As chair of the Miami-Dade County Cultural Affairs Council, I launched the Green Task Force, and we created the Arts Resilient 305 initiative to encourage local cultural organizations to adopt more sustainable practices and develop programs that addressed resiliency. We collaborated with the county’s Office of Resilience to develop a set of recommendations for Miami-Dade’s 1,000+ nonprofit cultural organizations and created a website that provides information and resources for artists and arts organizations involved in integrating and promoting sustainability. The Miami-Dade County Department of Cultural Affairs also provides commissions for artists to create temporary public art works or performance art works that raise awareness about climate change and highlight local advocacy opportunities for artists and organizations alike.
Through my time with the Cultural Affairs Council and in my own practice, I’ve found that people are most likely to engage with issues such as climate change if they are given a sense of agency. The feeling that they can help solve a problem or effectuate change is integral to inspiring their curiosity and motivating them to get involved.
In 2018, I worked with the Village of Pinecrest to develop a socially engaged art project that would raise awareness about sea level rise and empower residents into action. We called it the “Underwater Homeowners Association.” Launched during Art Basel, participants in the “Underwater HOA” displayed their property elevations across the community. Using an app, residents discovered their property’s elevation above sea level and then installed an “Underwater Marker” (a yard sign depicting their house’s elevation) in their front yard. In addition to the personalized signs, I partnered with the Village of Pinecrest and local public high schools to paint elevation markers on four major intersections along Pinecrest’s Killian Drive. These community-driven art installations garnered international media attention, but more importantly, led to monthly meetings where residents could come together, learn from relevant scientists and experts, and ultimately begin planning for a future impacted by rising seas.
In 2021, I used a public art commission from the Village of Palmetto Bay to blur the lines between private and public art and engage the community in a large-scale ecological restoration project. Using the public art piece as the heart of the effort, I gave away wildflowers and ceramic wildflower sculptures to the first 200 Palmetto Bay families who agreed to plant the flowers in their yard and install the ceramic sculpture outside their home, thereby joining the “Flower Force.” Through this process, a community-wide public art installation of wildflower sculptures and gardens radiated from the flower sphere at the Palmetto Bay traffic circle and extended throughout the Village. By activating the central sculpture with community members, discussions were generated about saving pollinators, transforming lawns into gardens that conserve water, decreasing the use of pesticides, and protecting ecosystems across South Florida.
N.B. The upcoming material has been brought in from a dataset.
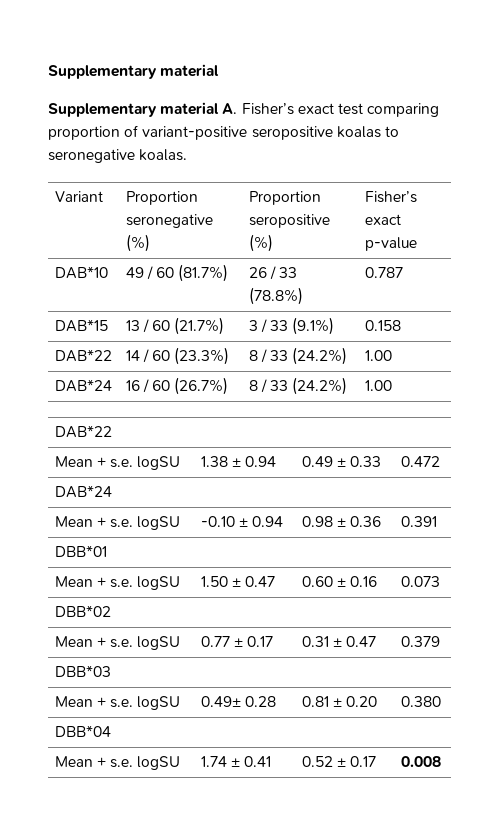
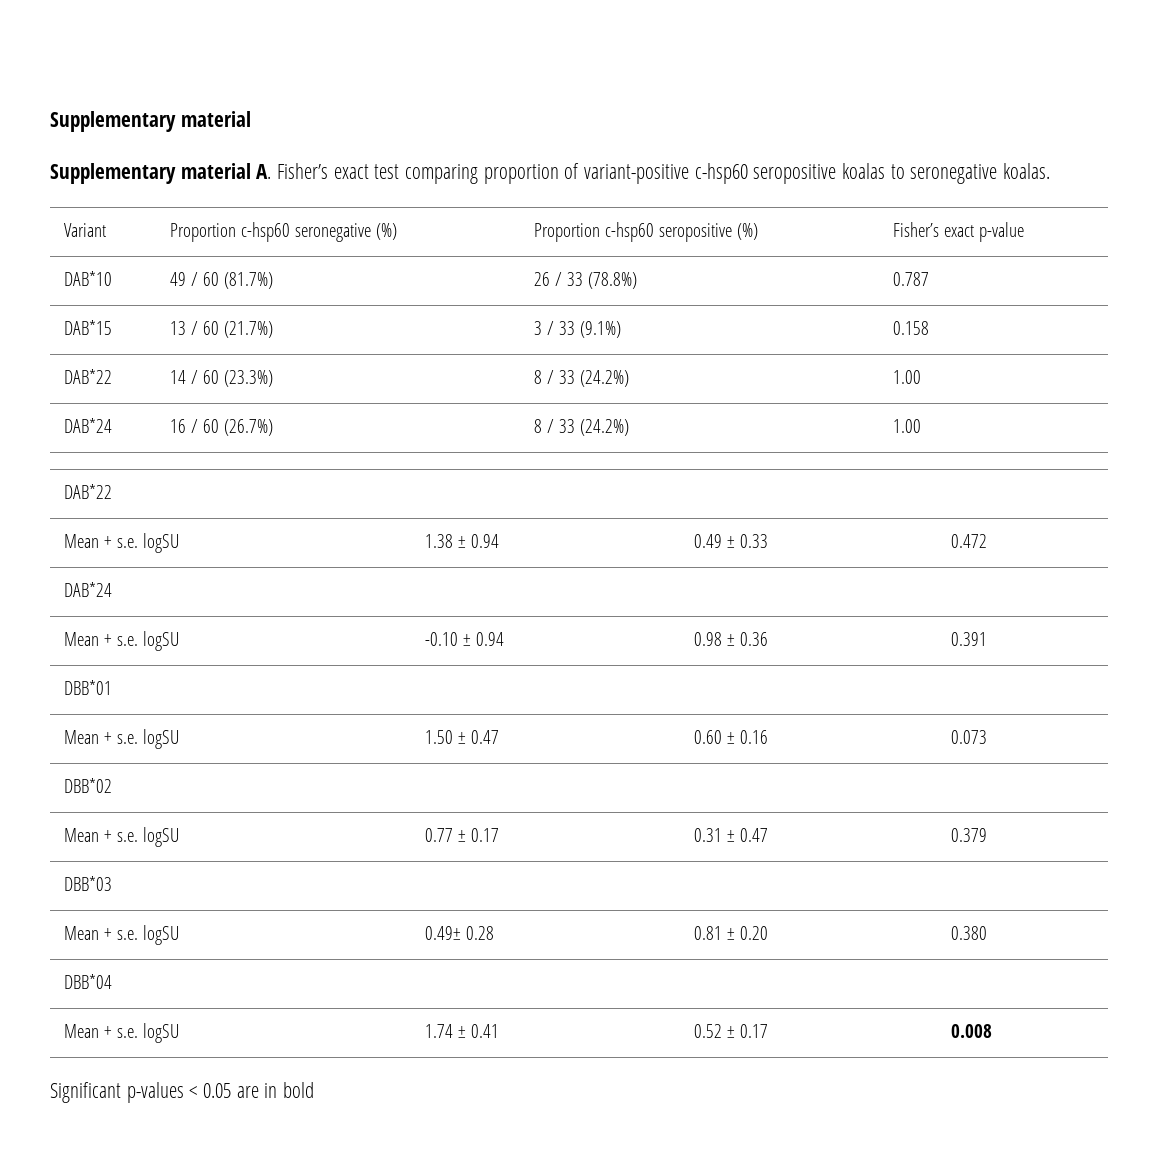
- Supplementary material A. Fisher’s exact test comparing proportion of variant-positive seropositive koalas to seronegative koalas.
+ Supplementary material A. Fisher’s exact test comparing proportion of variant-positive c-hsp60 seropositive koalas to seronegative koalas.
- Variant | Proportion seronegative (%) | Proportion seropositive (%) | Fisher’s exact p-value
+ Variant | Proportion c-hsp60 seronegative (%) | Proportion c-hsp60 seropositive (%) | Fisher’s exact p-value
+ Significant p-values < 0.05 are in bold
Whether someone is participating in a socially engaged art project, watching a play, or looking at a painting, they are typically open and receptive to the artistic experience. It is a space that is generally disarming, contemplative, and allows for a shift in perspective. This is a tool that we know how to use. People have used art throughout history to catalyze responses to injustice, such as during the civil rights movement, but for our current environmental crisis, art is underutilized. As thinkers, innovators, and leaders of the cultural community during these uncertain times, we must ask ourselves—are we breaking ground or losing ground?